**Records to use**.
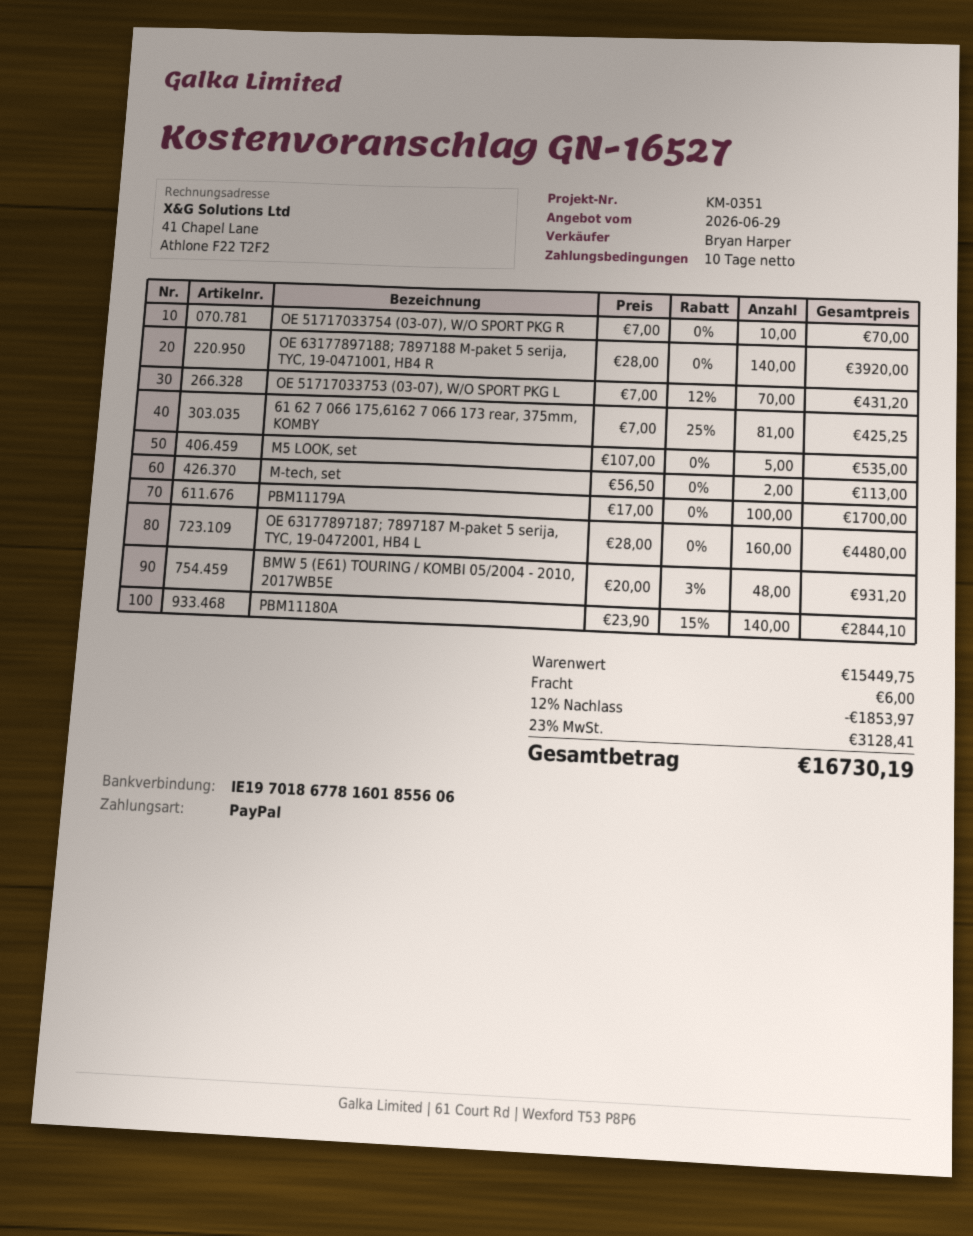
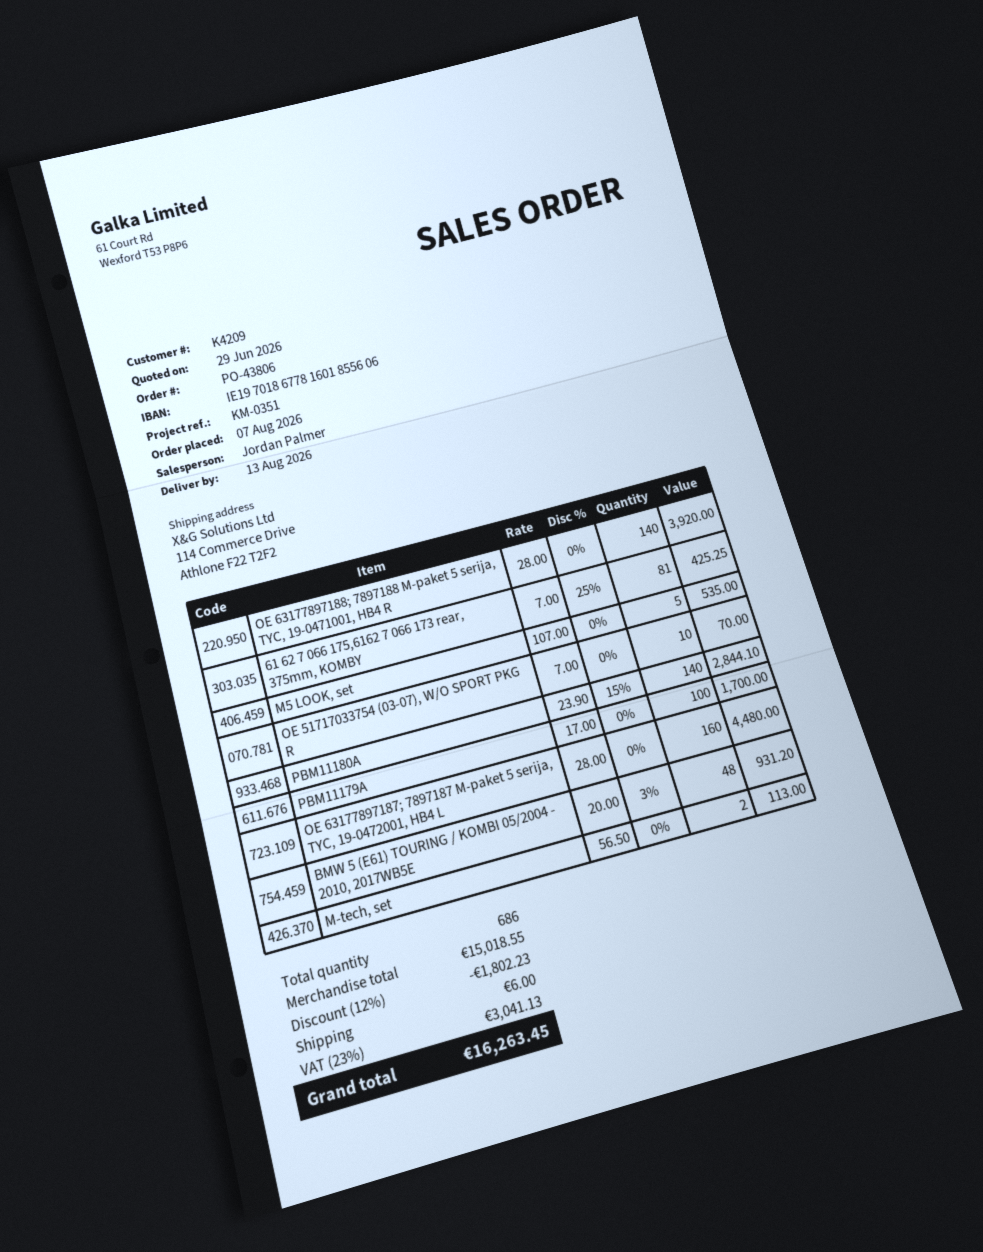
sales rep: Bryan Harper -> Jordan Palmer
OE 51717033753 (03-07), W/O SPORT PKG L: 70 x 7.00 - 12% = 431.20 -> none
subtotal: 15449.75 -> 15018.55
discount: 12% = 1853.97 -> 12% = 1802.23
tax: 23% = 3128.41 -> 23% = 3041.13
total: 16730.19 -> 16263.45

**Required action**. Reproduce, word for word, everything in the listing above except the pictures.

**Output for this task**.
sales rep: Bryan Harper -> Jordan Palmer
OE 51717033753 (03-07), W/O SPORT PKG L: 70 x 7.00 - 12% = 431.20 -> none
subtotal: 15449.75 -> 15018.55
discount: 12% = 1853.97 -> 12% = 1802.23
tax: 23% = 3128.41 -> 23% = 3041.13
total: 16730.19 -> 16263.45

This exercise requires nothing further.